Task brief
The lines to copy from the data below are those that hold the string "problemas".

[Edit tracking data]
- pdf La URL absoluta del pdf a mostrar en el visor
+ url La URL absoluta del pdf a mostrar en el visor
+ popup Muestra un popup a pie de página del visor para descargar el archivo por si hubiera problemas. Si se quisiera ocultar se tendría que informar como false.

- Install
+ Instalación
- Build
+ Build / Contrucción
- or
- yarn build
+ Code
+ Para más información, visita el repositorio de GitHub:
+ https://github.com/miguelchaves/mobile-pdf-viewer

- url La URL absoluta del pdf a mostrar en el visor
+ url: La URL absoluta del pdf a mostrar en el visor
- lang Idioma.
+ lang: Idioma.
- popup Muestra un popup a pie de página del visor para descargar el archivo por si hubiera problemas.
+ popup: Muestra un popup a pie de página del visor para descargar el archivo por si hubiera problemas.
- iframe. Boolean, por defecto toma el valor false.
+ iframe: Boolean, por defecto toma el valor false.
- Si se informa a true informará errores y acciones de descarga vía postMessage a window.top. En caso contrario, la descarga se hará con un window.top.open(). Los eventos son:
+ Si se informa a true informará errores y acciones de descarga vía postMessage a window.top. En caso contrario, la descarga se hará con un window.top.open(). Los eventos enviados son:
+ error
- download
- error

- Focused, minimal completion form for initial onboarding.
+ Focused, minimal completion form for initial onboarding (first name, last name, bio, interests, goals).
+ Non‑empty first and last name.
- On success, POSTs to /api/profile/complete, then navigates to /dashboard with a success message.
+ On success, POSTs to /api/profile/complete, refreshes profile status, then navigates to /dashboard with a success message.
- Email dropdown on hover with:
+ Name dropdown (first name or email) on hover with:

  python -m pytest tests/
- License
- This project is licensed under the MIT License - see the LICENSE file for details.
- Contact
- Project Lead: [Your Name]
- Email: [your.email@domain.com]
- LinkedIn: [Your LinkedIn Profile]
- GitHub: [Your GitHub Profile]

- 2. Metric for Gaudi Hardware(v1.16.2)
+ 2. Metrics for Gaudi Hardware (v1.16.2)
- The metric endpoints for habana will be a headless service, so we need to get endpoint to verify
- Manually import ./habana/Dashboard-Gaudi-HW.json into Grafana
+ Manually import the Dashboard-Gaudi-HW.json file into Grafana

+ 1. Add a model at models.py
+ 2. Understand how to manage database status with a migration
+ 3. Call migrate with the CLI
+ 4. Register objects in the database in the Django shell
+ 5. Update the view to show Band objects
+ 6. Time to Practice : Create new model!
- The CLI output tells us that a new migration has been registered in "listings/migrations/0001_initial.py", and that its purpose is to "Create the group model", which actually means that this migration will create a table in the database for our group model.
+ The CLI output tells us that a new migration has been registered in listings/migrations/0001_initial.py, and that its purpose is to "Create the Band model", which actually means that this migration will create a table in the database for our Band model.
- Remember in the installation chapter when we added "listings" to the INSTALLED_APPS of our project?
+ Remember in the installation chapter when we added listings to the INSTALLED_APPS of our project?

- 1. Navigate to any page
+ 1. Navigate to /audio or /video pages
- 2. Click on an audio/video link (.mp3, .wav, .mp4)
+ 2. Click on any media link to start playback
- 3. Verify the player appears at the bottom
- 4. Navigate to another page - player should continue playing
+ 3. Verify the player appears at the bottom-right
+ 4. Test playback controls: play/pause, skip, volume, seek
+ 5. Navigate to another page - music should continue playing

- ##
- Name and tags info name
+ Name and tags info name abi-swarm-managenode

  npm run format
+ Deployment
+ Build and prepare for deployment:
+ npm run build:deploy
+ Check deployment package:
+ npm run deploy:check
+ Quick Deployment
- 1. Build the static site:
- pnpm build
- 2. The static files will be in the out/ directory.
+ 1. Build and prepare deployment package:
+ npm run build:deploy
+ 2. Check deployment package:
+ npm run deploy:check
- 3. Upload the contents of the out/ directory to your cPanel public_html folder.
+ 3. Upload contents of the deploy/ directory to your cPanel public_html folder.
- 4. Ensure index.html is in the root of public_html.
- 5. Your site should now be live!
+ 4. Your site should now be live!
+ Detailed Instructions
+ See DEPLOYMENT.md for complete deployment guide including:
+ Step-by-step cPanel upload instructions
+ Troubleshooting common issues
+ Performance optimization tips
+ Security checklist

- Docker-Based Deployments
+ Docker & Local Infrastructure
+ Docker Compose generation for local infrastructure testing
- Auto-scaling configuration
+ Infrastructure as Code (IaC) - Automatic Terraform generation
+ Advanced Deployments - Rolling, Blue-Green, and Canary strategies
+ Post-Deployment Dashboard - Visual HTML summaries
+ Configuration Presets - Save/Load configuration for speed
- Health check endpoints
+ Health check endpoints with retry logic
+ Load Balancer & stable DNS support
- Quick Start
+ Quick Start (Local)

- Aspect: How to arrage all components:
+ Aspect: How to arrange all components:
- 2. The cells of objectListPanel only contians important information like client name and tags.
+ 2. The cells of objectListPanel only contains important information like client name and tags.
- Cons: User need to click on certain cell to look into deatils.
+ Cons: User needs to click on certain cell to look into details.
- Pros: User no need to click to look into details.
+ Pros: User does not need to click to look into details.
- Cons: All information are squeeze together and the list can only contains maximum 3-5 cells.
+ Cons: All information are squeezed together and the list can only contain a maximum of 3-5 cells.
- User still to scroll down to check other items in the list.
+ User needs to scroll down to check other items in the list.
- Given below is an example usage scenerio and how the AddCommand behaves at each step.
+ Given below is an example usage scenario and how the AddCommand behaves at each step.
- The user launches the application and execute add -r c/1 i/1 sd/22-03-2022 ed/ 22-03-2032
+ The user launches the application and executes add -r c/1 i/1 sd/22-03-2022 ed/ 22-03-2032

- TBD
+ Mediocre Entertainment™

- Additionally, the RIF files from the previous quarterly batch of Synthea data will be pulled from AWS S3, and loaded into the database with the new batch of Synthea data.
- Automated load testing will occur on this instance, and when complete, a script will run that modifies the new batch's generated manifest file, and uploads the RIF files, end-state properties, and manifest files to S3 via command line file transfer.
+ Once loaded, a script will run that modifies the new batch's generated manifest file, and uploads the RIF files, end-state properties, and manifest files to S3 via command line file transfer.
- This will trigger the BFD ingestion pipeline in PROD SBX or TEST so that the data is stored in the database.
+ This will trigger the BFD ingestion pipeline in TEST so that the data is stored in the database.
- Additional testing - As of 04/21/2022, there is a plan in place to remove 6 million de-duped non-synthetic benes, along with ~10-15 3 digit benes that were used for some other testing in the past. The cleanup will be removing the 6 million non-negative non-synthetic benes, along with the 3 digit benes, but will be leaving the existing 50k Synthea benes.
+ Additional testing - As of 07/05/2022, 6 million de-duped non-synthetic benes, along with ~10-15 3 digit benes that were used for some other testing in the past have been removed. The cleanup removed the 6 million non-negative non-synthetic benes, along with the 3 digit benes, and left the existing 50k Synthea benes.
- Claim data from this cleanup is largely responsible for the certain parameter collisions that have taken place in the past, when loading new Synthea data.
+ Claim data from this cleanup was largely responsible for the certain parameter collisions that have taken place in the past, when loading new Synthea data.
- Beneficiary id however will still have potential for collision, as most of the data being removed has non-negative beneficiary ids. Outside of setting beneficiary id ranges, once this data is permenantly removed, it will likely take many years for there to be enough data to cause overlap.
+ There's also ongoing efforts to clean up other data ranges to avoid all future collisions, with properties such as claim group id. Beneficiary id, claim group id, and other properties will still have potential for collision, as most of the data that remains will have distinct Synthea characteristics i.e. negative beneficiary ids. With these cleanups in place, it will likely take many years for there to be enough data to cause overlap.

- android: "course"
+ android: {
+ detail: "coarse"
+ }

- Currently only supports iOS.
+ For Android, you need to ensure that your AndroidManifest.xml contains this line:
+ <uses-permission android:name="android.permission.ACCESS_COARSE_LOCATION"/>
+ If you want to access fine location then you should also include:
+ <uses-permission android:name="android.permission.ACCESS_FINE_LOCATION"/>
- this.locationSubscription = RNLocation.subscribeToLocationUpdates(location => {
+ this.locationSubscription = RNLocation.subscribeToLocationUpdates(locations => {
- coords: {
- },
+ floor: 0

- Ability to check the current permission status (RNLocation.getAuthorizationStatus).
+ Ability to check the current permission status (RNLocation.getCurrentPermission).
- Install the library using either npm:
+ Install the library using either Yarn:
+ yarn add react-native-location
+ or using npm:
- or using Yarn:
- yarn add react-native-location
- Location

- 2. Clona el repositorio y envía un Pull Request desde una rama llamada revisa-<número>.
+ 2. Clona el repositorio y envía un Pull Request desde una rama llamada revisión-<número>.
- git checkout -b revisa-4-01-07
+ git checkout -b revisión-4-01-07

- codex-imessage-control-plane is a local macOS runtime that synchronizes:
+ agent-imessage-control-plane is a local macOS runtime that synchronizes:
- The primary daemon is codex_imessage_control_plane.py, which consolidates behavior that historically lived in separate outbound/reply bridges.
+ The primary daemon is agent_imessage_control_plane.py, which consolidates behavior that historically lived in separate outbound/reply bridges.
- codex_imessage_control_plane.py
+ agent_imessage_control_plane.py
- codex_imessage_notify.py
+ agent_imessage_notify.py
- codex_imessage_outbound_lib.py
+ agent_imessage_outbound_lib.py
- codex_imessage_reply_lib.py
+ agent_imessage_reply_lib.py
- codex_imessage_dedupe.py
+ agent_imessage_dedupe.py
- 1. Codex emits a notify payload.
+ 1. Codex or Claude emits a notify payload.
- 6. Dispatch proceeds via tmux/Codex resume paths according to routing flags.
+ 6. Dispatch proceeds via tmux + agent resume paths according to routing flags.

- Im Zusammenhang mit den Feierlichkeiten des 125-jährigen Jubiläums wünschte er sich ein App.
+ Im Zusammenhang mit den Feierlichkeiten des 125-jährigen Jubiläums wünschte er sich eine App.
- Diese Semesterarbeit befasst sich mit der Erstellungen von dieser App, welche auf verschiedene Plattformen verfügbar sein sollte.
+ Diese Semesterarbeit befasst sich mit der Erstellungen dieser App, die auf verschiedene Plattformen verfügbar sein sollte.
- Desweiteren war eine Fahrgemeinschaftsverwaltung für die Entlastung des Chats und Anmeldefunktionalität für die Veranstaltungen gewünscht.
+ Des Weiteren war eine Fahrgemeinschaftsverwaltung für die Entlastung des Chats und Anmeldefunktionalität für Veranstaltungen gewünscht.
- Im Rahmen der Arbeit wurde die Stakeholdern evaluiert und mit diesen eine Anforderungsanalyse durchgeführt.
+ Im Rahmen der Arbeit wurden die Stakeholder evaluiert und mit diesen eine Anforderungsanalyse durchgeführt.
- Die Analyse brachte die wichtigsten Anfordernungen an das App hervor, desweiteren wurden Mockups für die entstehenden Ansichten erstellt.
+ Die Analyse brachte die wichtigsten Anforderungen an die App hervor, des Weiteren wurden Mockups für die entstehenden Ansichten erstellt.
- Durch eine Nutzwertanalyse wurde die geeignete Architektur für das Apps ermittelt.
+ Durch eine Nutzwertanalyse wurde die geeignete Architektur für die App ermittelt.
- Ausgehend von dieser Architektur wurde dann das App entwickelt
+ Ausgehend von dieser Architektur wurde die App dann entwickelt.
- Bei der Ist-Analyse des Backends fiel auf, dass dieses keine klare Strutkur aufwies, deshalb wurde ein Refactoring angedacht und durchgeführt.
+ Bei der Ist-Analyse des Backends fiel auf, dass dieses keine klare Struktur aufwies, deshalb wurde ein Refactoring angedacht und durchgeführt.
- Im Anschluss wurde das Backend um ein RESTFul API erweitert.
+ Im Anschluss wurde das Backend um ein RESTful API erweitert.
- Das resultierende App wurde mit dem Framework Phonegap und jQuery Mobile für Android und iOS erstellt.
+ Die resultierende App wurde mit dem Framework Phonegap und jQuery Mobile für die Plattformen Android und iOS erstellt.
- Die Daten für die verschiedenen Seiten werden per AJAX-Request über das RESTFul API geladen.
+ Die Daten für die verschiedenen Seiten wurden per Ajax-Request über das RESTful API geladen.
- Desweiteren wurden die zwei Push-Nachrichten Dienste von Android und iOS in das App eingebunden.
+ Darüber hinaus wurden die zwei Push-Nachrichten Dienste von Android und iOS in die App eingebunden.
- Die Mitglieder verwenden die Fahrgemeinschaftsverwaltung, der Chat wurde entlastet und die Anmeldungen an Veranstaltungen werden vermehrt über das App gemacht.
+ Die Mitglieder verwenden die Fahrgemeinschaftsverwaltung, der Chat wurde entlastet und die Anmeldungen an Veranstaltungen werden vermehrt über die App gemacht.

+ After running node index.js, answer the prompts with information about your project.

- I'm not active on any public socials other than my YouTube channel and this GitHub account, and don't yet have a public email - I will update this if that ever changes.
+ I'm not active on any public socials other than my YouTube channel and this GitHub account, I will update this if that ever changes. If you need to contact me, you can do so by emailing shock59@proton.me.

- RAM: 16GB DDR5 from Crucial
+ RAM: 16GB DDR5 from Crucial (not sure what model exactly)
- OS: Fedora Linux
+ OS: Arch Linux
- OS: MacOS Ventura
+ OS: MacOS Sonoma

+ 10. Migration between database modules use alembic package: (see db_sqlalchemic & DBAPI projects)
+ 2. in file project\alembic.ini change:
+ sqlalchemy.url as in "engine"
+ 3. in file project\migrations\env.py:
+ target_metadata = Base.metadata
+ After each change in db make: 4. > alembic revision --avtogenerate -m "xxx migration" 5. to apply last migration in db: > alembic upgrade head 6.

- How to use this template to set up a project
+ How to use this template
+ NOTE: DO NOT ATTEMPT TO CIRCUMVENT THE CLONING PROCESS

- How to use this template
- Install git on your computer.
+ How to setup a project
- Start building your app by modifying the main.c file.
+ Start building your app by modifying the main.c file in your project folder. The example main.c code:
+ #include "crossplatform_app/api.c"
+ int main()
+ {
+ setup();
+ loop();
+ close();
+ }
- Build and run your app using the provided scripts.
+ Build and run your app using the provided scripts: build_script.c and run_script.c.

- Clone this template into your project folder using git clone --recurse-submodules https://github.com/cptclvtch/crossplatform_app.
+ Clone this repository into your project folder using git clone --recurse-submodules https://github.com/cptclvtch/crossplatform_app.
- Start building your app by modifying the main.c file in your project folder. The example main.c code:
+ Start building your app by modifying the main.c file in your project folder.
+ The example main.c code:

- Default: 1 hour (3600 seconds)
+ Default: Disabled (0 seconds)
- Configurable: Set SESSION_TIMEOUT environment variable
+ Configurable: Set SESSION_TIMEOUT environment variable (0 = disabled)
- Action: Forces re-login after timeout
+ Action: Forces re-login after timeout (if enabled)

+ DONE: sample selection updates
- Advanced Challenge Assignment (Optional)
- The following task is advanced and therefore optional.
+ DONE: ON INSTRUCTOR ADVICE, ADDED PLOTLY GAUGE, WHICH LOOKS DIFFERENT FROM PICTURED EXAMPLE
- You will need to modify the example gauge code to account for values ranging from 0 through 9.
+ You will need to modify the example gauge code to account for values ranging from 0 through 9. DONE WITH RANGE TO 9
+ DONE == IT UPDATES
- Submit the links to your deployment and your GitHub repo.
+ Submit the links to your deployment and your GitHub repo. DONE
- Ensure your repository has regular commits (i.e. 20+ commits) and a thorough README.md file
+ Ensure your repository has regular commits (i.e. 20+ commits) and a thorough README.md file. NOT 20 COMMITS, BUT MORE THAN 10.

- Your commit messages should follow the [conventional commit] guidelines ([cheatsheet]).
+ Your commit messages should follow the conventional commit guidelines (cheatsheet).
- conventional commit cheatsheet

Task solution
+ popup Muestra un popup a pie de página del visor para descargar el archivo por si hubiera problemas. Si se quisiera ocultar se tendría que informar como false.
- popup Muestra un popup a pie de página del visor para descargar el archivo por si hubiera problemas.
+ popup: Muestra un popup a pie de página del visor para descargar el archivo por si hubiera problemas.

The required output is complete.